Key attributes of HER3-DXd and previous HER3-DXd data
HER3-DXd is an investigational HER3-directed antibody-drug conjugate composed of a fully human anti-HER3 immunoglobulin G1 monoclonal antibody (patritumab) covalently linked to a topoisomerase I inhibitor payload (deruxtecan, an exatecan derivative) via a stable tetrapeptide-based cleavable linker [28–33]. HER3-DXd selectively binds to HER3 on the surface of tumor cells and is internalized by the cell [29,31]. After internalization, HER3-DXd is trafficked to lysosomes, where the linker is selectively cleaved by lysosomal enzymes upregulated in tumor cells [29,32,34]. The deruxtecan payload is released and enters the cell nucleus, where it causes DNA damage that leads to tumor cell death [29,32,33]. The membrane permeability of the deruxtecan payload allows for a bystander antitumor effect that can result in cell death in neighboring cells, including those that lack HER3 expression [33].

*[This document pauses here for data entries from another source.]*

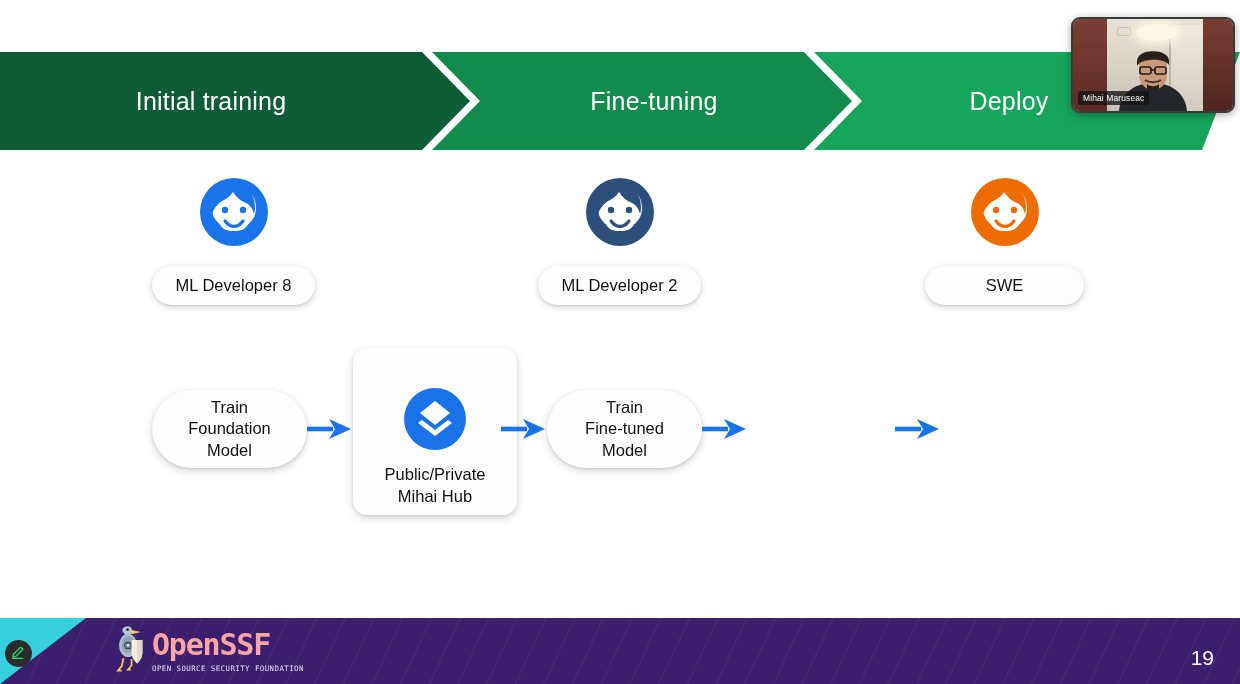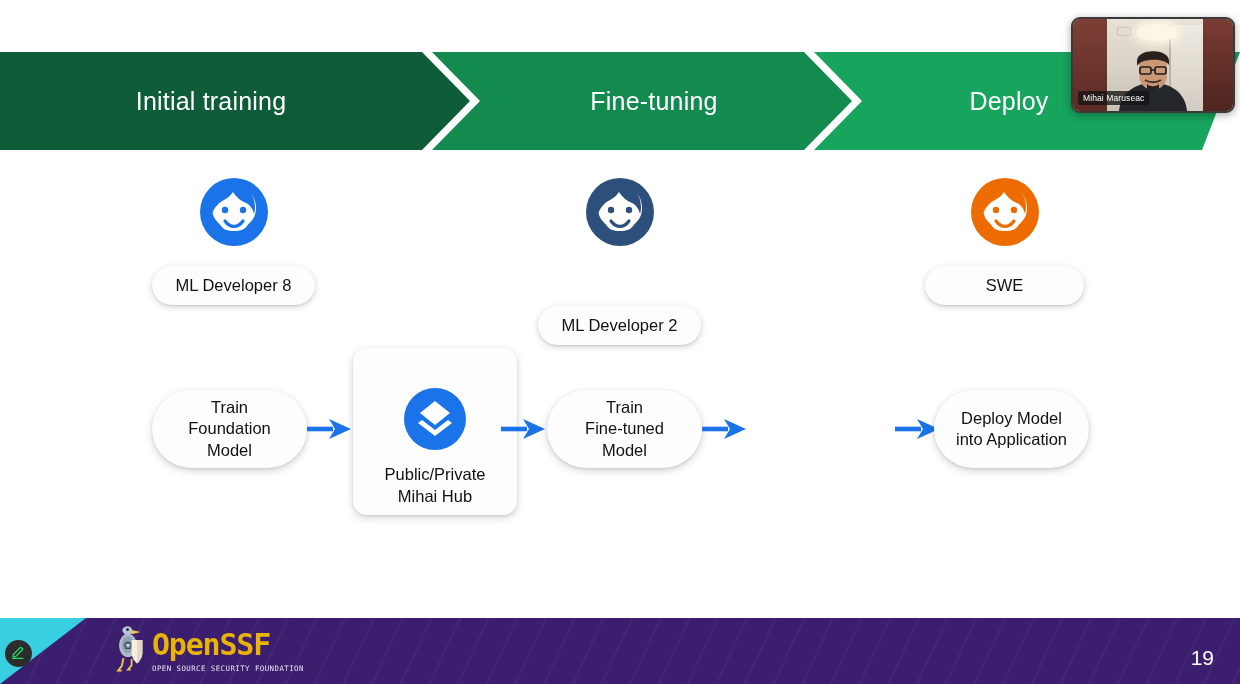--- a/index.html
+++ b/index.html
@@ -34,21 +34,21 @@
   
   .persona { position: absolute; display: flex; flex-direction: column; align-items: center; }
   .persona-avatar { width: 72px; height: 72px; }
   .persona-pill {
     margin-top: 18px; background: #fdfdfd; border-radius: 22px;
     padding: 10px 22px; font-size: 16.5px; color: #111; white-space: nowrap;
     box-shadow: 0 2px 7px rgba(0,0,0,.17), 0 1px 2px rgba(0,0,0,.10);
     text-align: center;
   }
   .p1 { left: 152px; top: 176px; }
-  .p2 { left: 538px; top: 176px; gap: 40px; }
+  .p2 { left: 538px; top: 176px; }
   .p3 { left: 925px; top: 176px; }
   .p1 .persona-pill { width: 163px; }
   .p2 .persona-pill { width: 163px; }
   .p3 .persona-pill { width: 159px; }
 
   
   .flow { position: absolute; left: 0; top: 344px; width: 1240px; height: 175px; }
   .node {
     position: absolute; background: #fdfdfd;
     box-shadow: 0 3px 9px rgba(0,0,0,.16), 0 1px 3px rgba(0,0,0,.10);
@@ -105,21 +105,21 @@
     background: repeating-linear-gradient(115deg, rgba(255,255,255,.035) 0 2px, rgba(255,255,255,0) 2px 26px); }
   .footer-teal { position: absolute; left: 0; top: 0; width: 132px; height: 66px;
     background: #38d0e0; clip-path: polygon(0 0, 86px 0, 0 66px); }
   .edit-btn {
     position: absolute; left: 5px; top: 22px; width: 27px; height: 27px;
     border-radius: 50%; background: #2c2c2c; display: flex; align-items: center; justify-content: center;
   }
   .logo-wrap { position: absolute; left: 110px; top: 7px; display: flex; align-items: center; }
   .logo-text { margin-left: 6px; }
   .logo-title { font-family: "DejaVu Sans Mono", monospace; font-weight: bold;
-    font-size: 30px; color: #eab308; letter-spacing: -1.2px; line-height: 1; }
+    font-size: 30px; color: #fca5a5; letter-spacing: -1.2px; line-height: 1; }
   .logo-sub { font-family: "DejaVu Sans Mono", monospace; font-size: 7.4px; color: #e8e2f2;
     letter-spacing: .45px; margin-top: 4px; }
   .page-num { position: absolute; right: 26px; bottom: 14px; color: #fff; font-size: 21px; }
 </style>
 </head>
 <body>
 
 <div class="slide">
 
   <div class="banner">
@@ -230,26 +230,20 @@
     </span>
 
 
     <span class="arrow a4">
       <svg viewBox="0 0 46 26" width="46" height="26">
         <path d="M0 13 H26" stroke="#1a73e8" stroke-width="4.6" fill="none"></path>
         <path d="M22 3 L44 13 L22 23 L28 13 Z" fill="#1a73e8"></path>
       </svg>
     </span>
 
-    <div class="node pill-node n-deploy-app">
-      <div>
-        <div>Deploy Model</div>
-        <div>into Application</div>
-      </div>
-    </div>
   </div>
 
   <div class="webcam">
     <div class="wc-back"></div>
     <div class="wc-wall-l"></div>
     <div class="wc-wall-r"></div>
     <div class="wc-door"></div>
     <div class="wc-vent"></div>
     <div class="wc-light"></div>
     <span class="wc-person">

HER3-DXd has demonstrated meaningful and durable efficacy in previously treated, EGFR-mutated non-small cell lung cancer (NSCLC). Antitumor efficacy was observed across a range of baseline HER3 expression levels in NSCLC [35,36]. In patients with EGFR-mutated NSCLC, antitumor activity was observed in those with tumors harboring diverse genomic alterations associated with EGFR tyrosine kinase inhibitor resistance [35,36]. HER3-DXd demonstrated clinically meaningful and durable intracranial responses in patients with EGFR-mutated NSCLC with central nervous system (CNS) metastases that had not been previously irradiated [36]. In EGFR-mutated NSCLC, HER3-DXd demonstrated clinical effectiveness across a range of HER3 expression levels [35,36]. The safety profile of HER3-DXd was manageable and tolerable in patients with NSCLC, with rates of treatment discontinuation due to adverse events ranging from 7% to 10% [35,36]. Previous trials of HER3-DXd have also assessed translational endpoints; however, mechanisms of resistance to HER3-DXd and the role of HER3 as a biomarker for determining treatment efficacy are poorly characterized.

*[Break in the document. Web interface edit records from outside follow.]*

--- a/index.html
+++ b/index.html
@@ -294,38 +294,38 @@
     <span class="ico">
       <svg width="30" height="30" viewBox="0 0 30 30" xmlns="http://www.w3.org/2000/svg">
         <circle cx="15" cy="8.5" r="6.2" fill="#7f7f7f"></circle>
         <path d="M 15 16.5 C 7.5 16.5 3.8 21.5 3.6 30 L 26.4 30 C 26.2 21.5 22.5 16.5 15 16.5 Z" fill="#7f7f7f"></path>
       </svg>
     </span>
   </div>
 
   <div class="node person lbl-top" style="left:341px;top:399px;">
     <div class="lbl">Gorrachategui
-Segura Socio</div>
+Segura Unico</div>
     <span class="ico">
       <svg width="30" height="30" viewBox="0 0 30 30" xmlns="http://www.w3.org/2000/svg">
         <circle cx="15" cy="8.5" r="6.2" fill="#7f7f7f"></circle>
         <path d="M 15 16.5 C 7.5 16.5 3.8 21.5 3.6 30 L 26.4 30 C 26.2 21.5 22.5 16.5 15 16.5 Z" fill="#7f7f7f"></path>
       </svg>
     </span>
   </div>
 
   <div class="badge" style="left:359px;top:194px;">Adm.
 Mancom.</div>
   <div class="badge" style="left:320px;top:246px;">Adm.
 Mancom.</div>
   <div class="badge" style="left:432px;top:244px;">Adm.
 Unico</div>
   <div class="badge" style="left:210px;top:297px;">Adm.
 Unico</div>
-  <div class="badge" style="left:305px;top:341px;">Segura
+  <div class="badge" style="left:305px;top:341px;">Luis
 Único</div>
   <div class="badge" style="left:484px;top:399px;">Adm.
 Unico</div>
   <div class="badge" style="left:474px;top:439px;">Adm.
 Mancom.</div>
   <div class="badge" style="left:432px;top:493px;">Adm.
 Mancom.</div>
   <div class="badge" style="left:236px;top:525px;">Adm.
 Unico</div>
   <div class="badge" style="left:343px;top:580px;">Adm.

Treatment with HER3-DXd resulted in clinically meaningful efficacy in HER3-expressing, unresectable advanced or metastatic breast cancer (BC). Antitumor activity has been demonstrated in heavily pretreated patients across major BC subtypes (hormone receptor positive/HER2 negative, triple negative, and HER2 positive) across a range of HER3 expression [37,38]. Similar to results in NSCLC, HER3-DXd treatment in BC was considered manageable and tolerable, with rates of treatment discontinuations attributed to adverse events in the range of 10% to 13% [37,38].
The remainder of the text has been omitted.